Baca berita tanpa iklan. Gabung Kompas.com+

Cerita Satu Pagi di Jakarta, Menanti Realisasi Janji Pengalihan Subsidi Jokowi

Kompas.com - 20/11/2014, 10:17 WIB
Estu Suryowati

Penulis

JAKARTA, KOMPAS.com — Pagi itu, Selasa (18/11/2014), matahari terasa lebih cepat terik. Sekalipun jam baru menunjukkan pukul 06.30 WIB, matahari memperlihatkan diri serasa pukul 08.00 WIB sudah.

Di dalam angkutan kota APB03 jurusan Tanjung Priok-Permai, Jakarta Utara, tak lebih dari jumlah jari tangan duduklah para penumpang di bangku belakang kendaraan. Melaju sembari mencari penumpang, angkutan itu berhenti di Jalan Sungai Bambu, berganti sopir.

"(Harga) BBM naik lagi, enggak jelas nih," gerutu si sopir pengganti—sopir tembak—sembari meletakkan segelas plastik kopi susu di dasbor mobil. Sebatang rokok terselip di antara jemari tangan kirinya.

Gerutuan sopir tembak pada pagi itu tentu saja mengomentari pengumuman kenaikan harga bahan bakar minyak bersubsidi oleh Presiden Joko Widodo pada Senin (17/11/2014) malam.

Di kepala si sopir ini barangkali sedang berkelebat hitungan angka setoran yang mesti lebih dia perjuangkan. Untuk liter bensin yang sama seperti hari-hari sebelumnya, sudah terbayang perkalian tambahan biaya yang harus dikeluarkannya, sementara jumlah setoran tetap sama.

Sekitar 20 menit berjalan, sampailah APB03 di pool Plumpang. Penumpang menghambur turun, sebagian di antaranya berganti moda kendaraan umum. Ada yang memilih metromini, ada pula yang beralih ke bus transjakarta. Satu hal yang pasti, pagi itu tarif angkutan kota masih sama Rp 3.000, seperti saat harga BBM bersubsidi belum bertambah Rp 2.000 per liter.

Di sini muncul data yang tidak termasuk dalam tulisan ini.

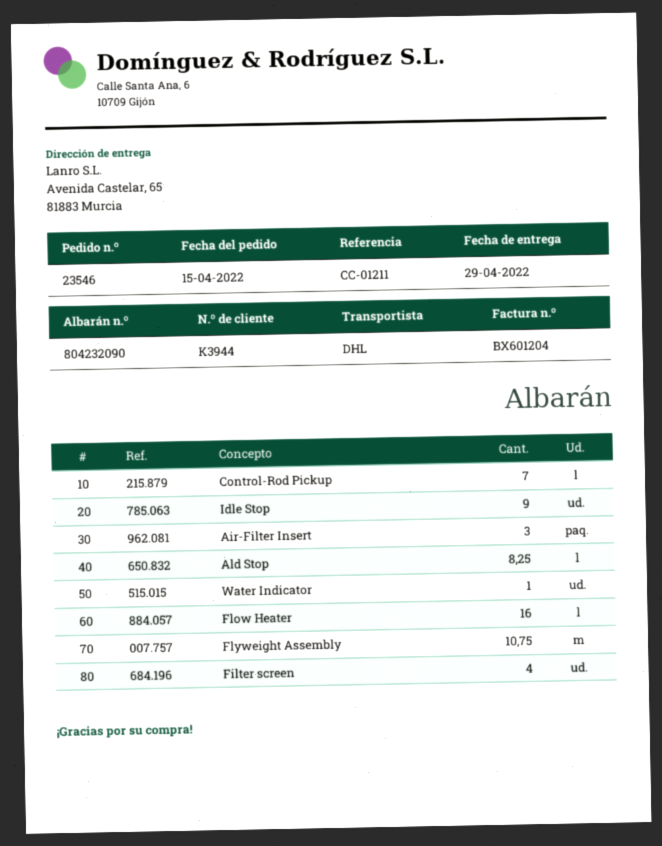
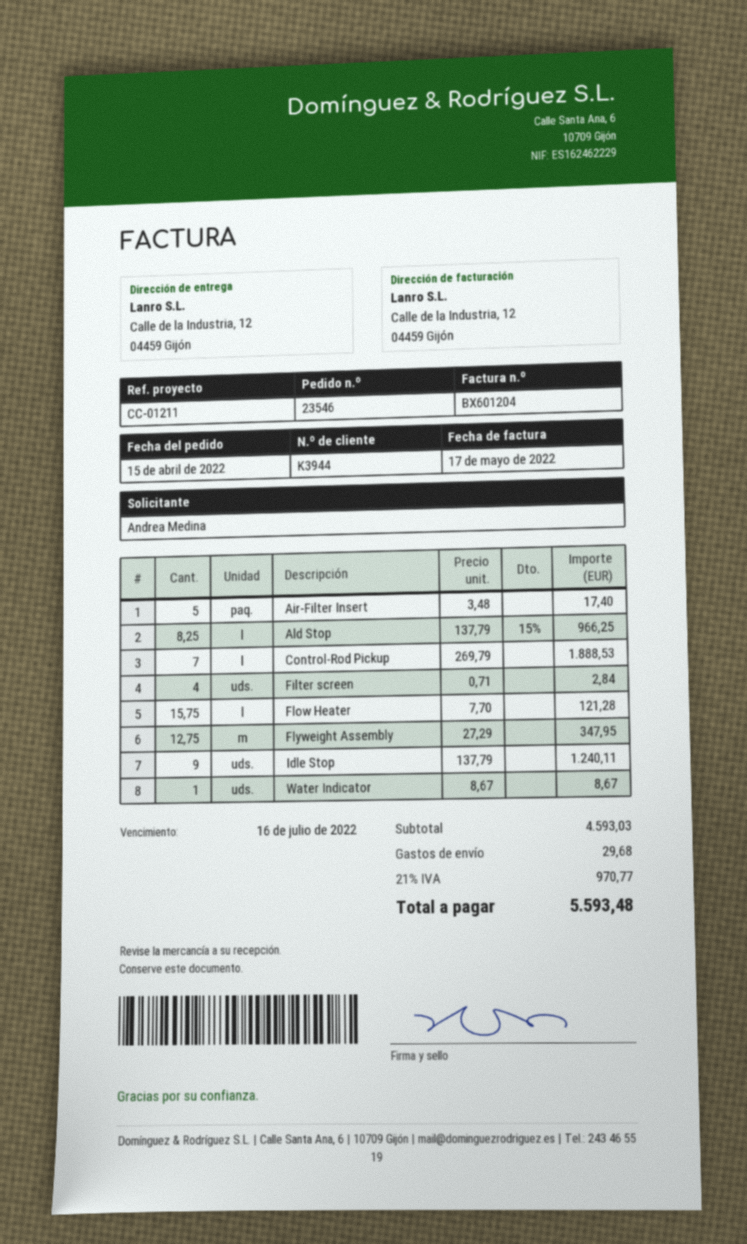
ship to: Avenida Castelar, 65, 81883 Murcia -> Calle de la Industria, 12, 04459 Gijón
Air-Filter Insert: 3 -> 5
Flow Heater: 16 -> 15.75
Flyweight Assembly: 10.75 -> 12.75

Para pengguna rute lain yang juga masih di Jakarta Utara ini tahu betul usaha yang diperlukan hanya untuk menyeberangi Jalan Yos Sudarso, untuk mencapai lokasi Metromini 07 ngetem. Pembangunan akses Tol Priok memaksa jembatan penyeberangan yang sebelumnya ada di sana dibongkar, halte bus transjakarta pun kena gusur. 

Tiba di tempat Metromini 07 mangkal, penumpang sudah berjejalan, saat Kompas.com turut menumpang. Pagi itu, tarif metromini juga belum naik. "Pemandangan" sepanjang perjalanan juga belum berubah, termasuk para peminta-minta seumuran anak sekolah yang meminta sedekah setengah membuat orang jengah dengan "ancamannya". Satu pagi yang lain di Ibu Kota.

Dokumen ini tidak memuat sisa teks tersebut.